Task description:
In the entries below, how many lines contain "纹理填充"? Answer with the number and nothing else.
BEGIN
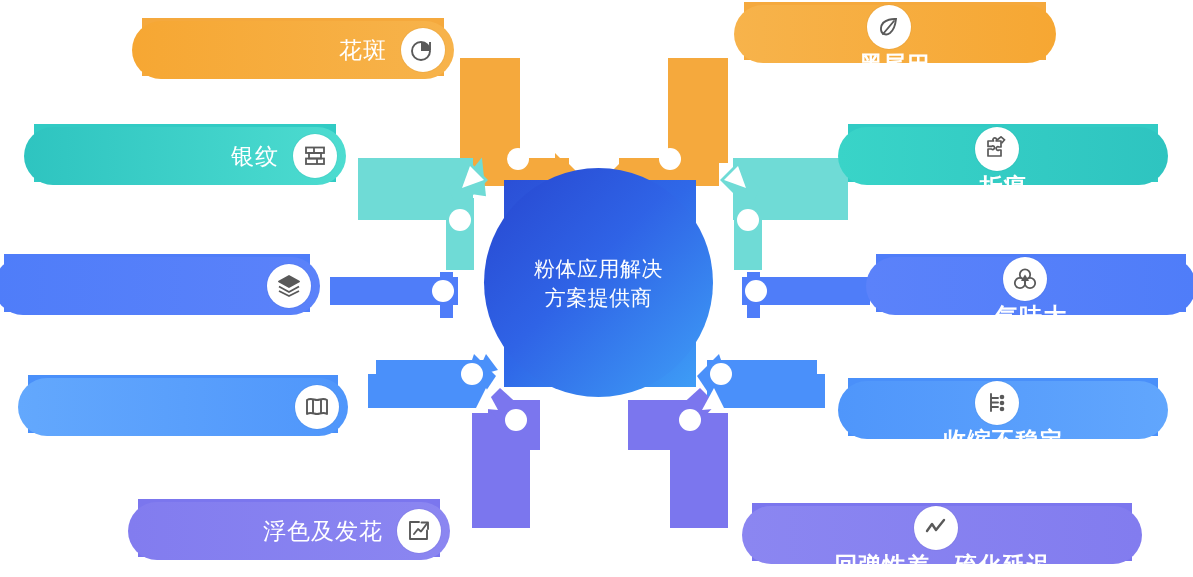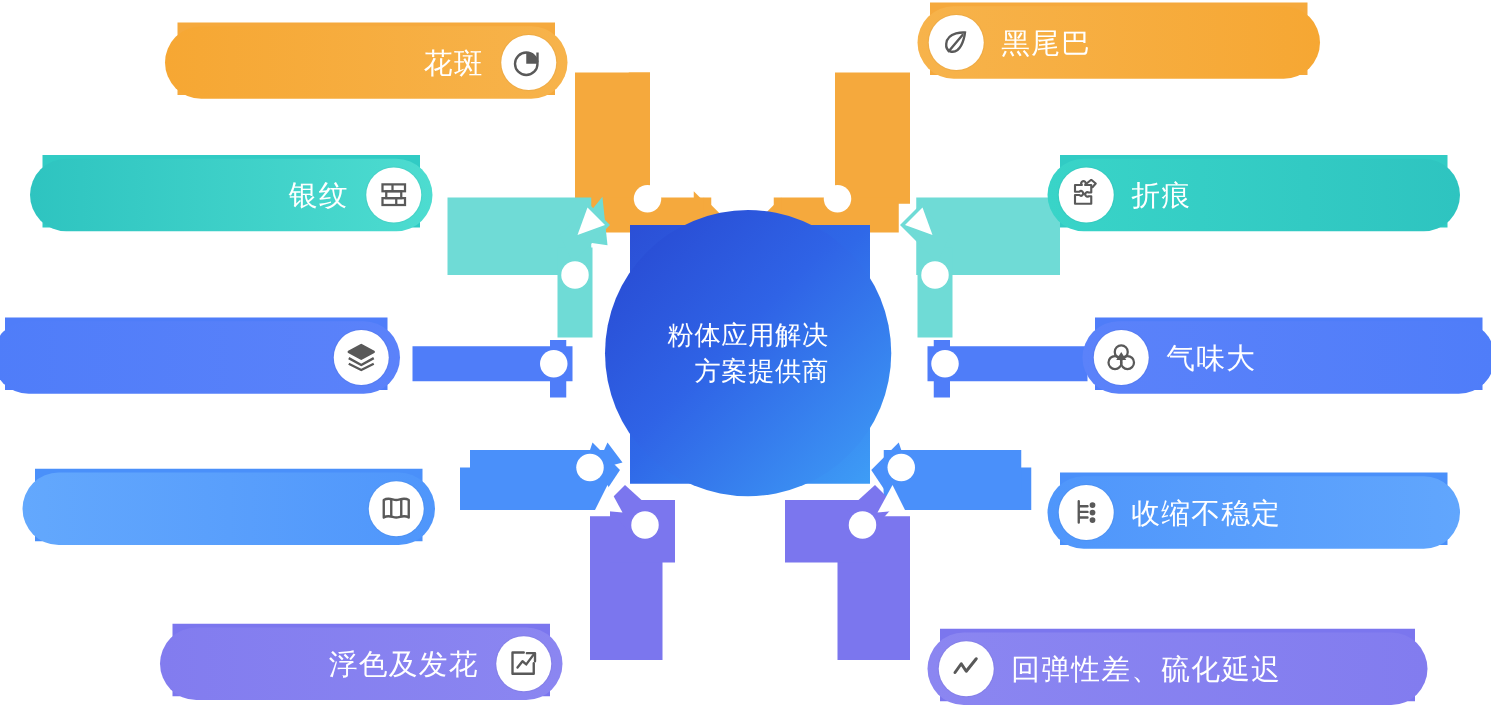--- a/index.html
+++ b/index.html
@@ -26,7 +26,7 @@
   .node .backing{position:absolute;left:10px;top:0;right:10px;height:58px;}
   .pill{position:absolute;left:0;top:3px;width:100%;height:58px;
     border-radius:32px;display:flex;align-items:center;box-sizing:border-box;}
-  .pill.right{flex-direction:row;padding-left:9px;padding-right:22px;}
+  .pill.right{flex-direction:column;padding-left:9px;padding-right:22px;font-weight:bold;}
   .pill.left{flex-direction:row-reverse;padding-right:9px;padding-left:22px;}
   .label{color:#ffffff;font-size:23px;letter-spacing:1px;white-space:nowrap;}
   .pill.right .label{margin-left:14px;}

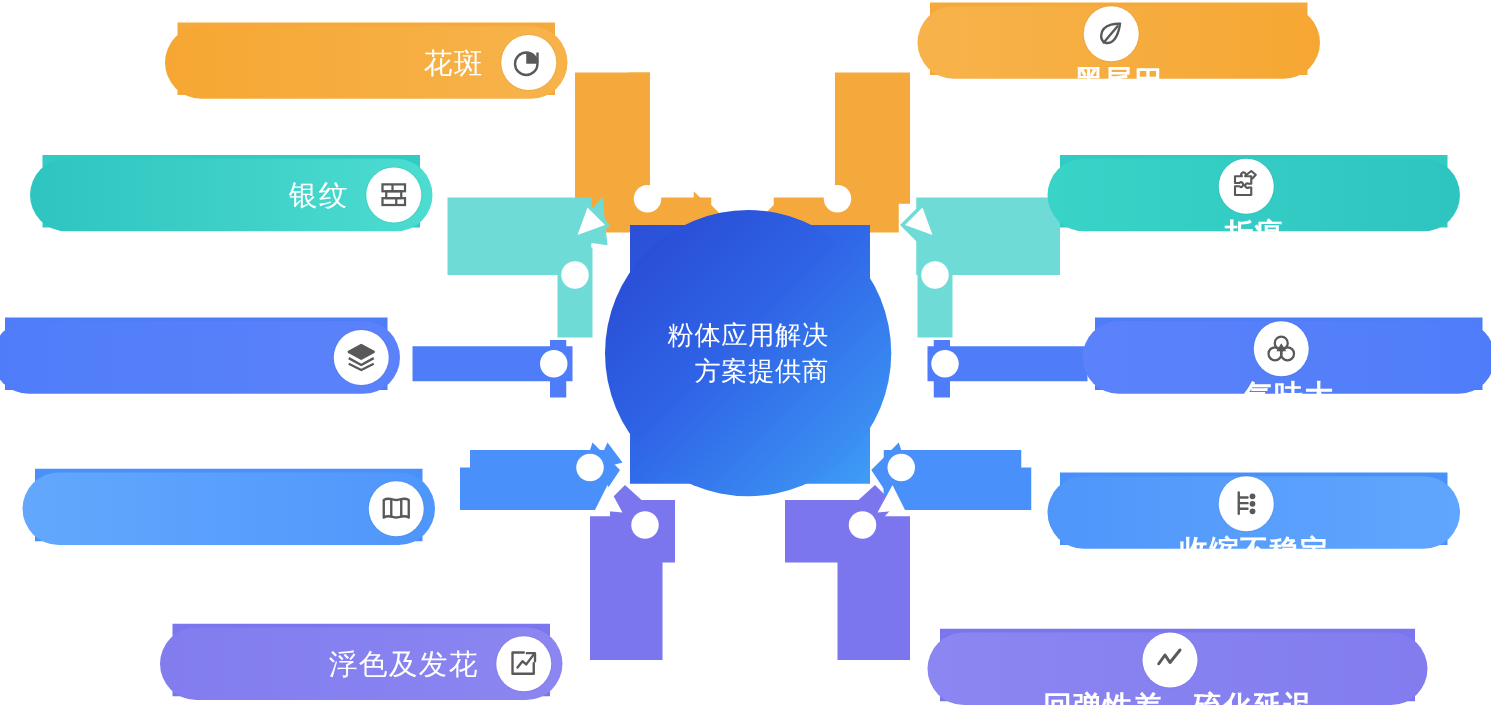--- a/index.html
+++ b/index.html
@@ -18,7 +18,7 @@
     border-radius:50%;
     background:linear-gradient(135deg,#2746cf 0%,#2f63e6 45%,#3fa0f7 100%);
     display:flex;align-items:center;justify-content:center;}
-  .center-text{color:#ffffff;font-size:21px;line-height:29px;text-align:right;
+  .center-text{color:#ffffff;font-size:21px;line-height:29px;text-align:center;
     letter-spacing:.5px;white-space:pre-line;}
END
BEGIN
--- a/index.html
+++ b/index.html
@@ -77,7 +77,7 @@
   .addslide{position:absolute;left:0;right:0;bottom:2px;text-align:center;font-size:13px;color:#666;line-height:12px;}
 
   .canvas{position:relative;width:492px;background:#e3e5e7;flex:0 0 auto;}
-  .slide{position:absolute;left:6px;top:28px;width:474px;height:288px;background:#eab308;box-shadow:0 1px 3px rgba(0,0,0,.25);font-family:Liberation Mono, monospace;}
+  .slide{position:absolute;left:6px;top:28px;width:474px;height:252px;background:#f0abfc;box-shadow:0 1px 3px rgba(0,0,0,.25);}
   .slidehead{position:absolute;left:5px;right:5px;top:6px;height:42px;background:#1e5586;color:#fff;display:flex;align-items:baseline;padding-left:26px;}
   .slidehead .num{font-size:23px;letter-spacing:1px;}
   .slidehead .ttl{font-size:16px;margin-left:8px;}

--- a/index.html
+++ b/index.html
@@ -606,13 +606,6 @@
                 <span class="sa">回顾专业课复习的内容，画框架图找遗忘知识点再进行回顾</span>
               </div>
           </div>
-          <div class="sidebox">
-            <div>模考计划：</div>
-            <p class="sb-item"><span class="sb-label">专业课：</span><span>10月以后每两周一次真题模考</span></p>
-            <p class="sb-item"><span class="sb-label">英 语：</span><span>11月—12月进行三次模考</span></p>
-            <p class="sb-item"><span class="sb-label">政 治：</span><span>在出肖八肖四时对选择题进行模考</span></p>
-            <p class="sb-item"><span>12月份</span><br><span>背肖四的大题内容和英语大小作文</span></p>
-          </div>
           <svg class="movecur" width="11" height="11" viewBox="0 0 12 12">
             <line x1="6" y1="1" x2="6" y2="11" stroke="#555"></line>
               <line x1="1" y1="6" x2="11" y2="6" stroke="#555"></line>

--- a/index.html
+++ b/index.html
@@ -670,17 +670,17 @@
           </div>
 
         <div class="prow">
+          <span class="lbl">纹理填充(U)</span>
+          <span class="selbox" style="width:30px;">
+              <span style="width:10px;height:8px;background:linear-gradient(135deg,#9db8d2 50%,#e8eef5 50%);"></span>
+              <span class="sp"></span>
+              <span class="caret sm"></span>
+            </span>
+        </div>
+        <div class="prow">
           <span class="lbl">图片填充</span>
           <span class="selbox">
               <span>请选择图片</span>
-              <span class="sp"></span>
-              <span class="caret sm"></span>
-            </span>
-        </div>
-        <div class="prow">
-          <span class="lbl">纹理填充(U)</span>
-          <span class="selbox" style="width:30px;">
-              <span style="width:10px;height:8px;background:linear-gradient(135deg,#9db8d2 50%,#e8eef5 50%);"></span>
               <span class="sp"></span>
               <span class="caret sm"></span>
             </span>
END
BEGIN
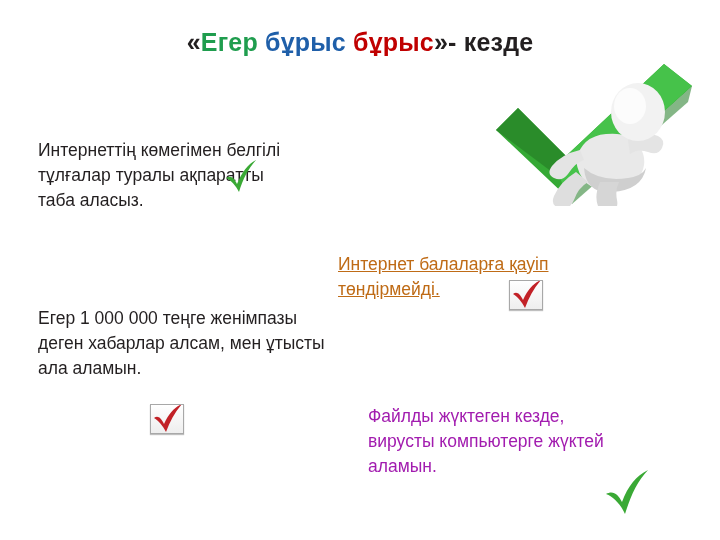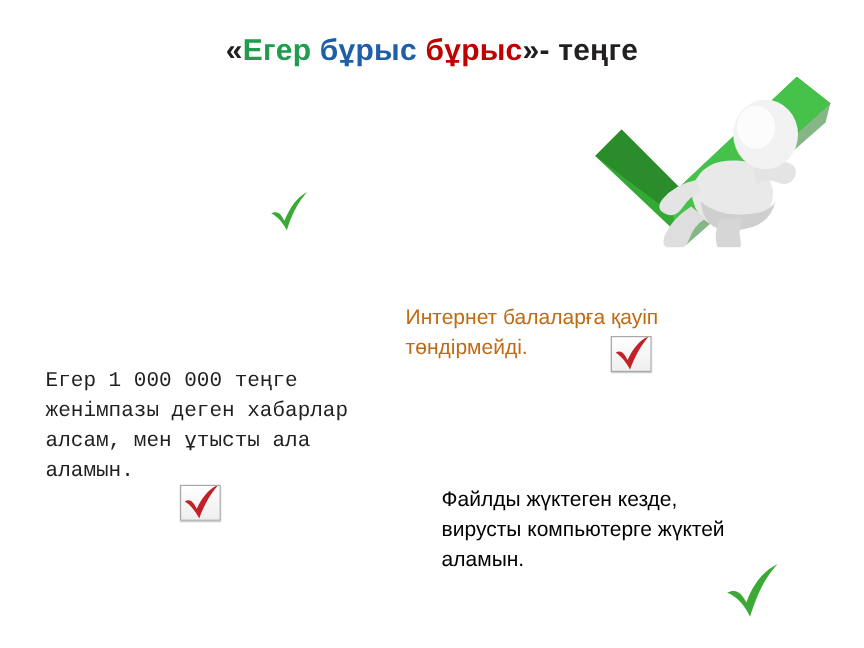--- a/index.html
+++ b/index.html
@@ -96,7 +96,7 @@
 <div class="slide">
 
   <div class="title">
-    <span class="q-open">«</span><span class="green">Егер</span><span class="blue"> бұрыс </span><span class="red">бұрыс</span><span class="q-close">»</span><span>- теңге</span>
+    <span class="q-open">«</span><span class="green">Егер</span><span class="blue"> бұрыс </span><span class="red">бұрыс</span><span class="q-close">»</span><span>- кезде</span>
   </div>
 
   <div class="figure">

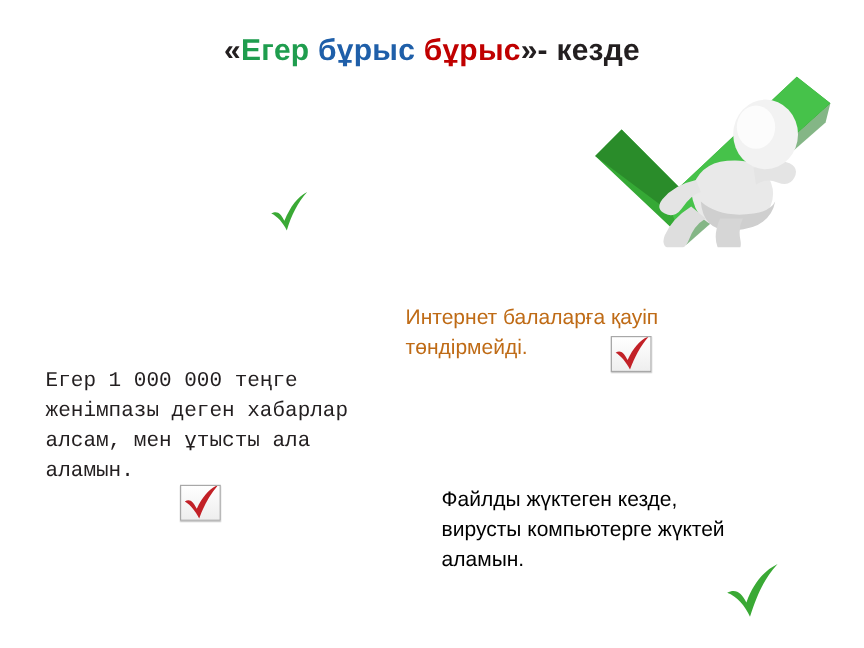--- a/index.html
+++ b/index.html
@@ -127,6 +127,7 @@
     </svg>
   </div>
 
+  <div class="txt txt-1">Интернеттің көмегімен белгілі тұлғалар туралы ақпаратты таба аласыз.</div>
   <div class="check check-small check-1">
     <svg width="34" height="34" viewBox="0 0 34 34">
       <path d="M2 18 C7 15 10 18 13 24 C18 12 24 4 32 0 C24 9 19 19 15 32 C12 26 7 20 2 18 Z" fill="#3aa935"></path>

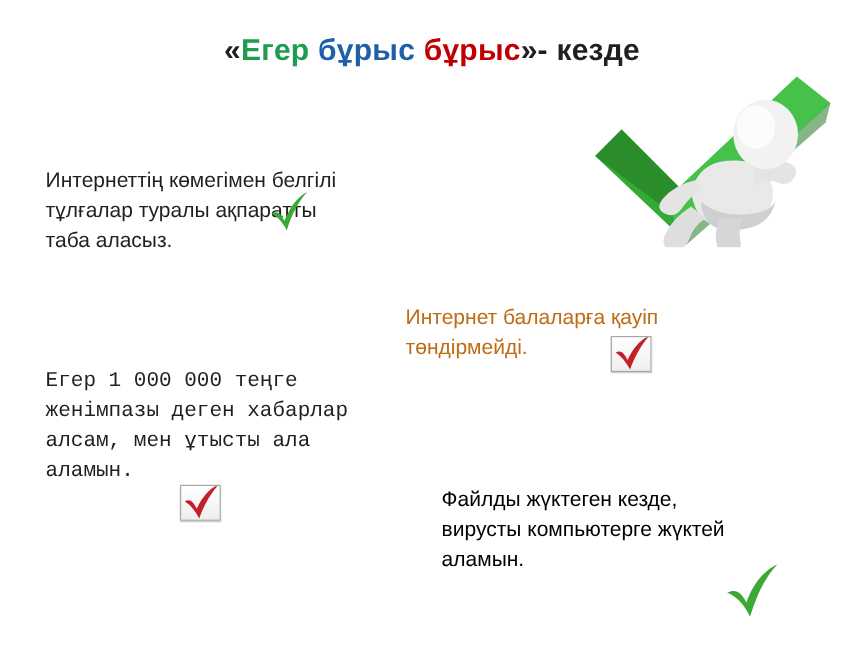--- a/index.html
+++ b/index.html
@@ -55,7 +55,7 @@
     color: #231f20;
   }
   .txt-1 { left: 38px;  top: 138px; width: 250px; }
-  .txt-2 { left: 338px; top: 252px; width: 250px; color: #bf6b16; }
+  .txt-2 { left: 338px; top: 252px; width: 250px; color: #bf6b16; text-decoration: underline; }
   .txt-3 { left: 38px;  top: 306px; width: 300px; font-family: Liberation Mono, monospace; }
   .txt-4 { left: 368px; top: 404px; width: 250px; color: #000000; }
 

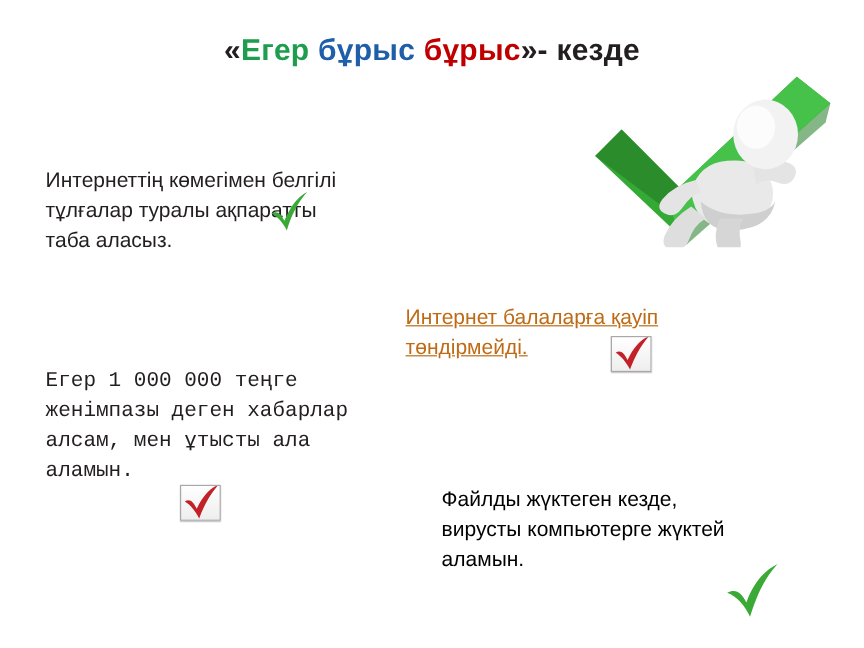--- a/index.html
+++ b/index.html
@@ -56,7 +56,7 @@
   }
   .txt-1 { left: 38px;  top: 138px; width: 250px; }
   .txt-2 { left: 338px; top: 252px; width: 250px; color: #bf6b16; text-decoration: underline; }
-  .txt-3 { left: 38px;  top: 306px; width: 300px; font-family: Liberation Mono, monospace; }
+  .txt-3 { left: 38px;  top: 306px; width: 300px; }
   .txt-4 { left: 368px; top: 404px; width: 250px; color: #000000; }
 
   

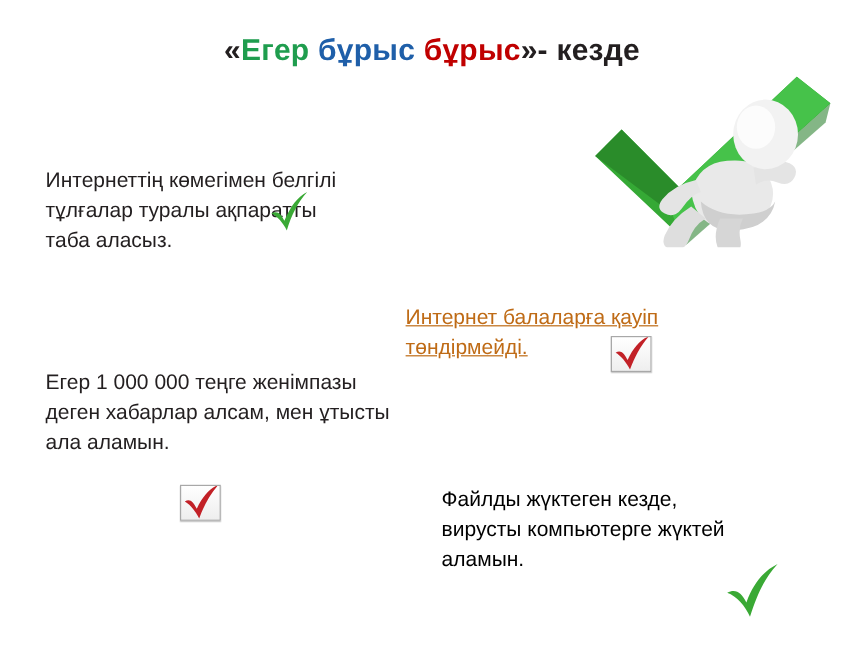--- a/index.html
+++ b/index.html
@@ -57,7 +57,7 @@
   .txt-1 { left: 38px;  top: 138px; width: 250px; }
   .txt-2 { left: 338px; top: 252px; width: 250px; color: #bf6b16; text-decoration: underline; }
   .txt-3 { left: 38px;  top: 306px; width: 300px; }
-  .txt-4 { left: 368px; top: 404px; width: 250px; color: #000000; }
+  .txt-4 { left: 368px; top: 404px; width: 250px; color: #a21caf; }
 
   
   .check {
END
Written answer:
2